Feeling anxious about bringing your significant other home for the first time this holiday season? It’s normal to feel awkward, but at least it can’t get worse than the time my friend Anna brought her partner John home for Thanksgiving with her extended family. 

First, her elderly great-aunt put him through the wringer, grilling him about his college studies, complaining she couldn’t understand his (non-existent) accent (John is part Mexican), and telling Anna he wasn’t good enough for her. Then, during dinner, another guest berated John for not putting his napkin on his lap.
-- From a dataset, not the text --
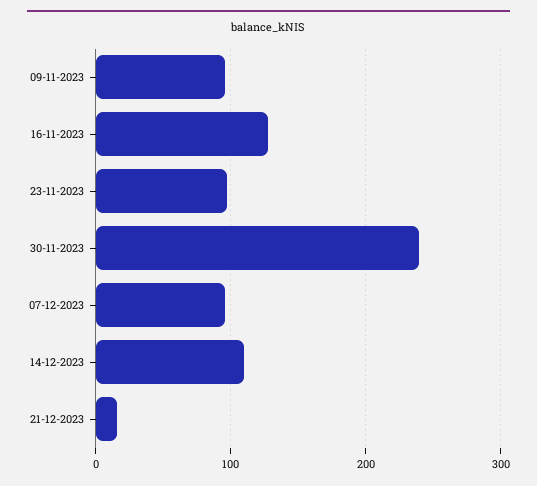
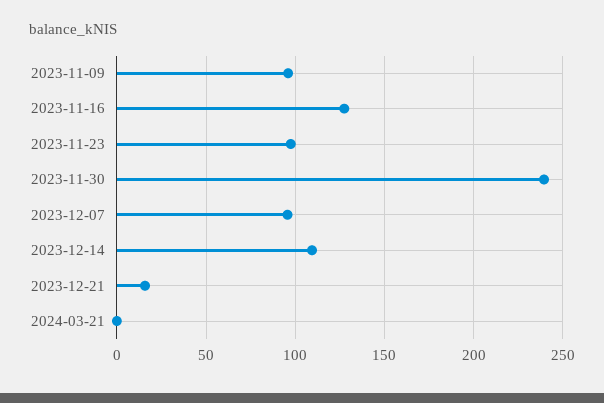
2024-03-21: none -> 0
The final blow came when Anna came back to the table after helping clear dishes.

“I see poor John sitting at the table, completely frozen, trying not to show the horror he felt inside, with my dad’s middle-aged cousin standing behind him, leaning over and massaging his pecs, talking to everyone at the table like this was normal behavior,” Anna recollects. “And we never went to another extended family holiday again.”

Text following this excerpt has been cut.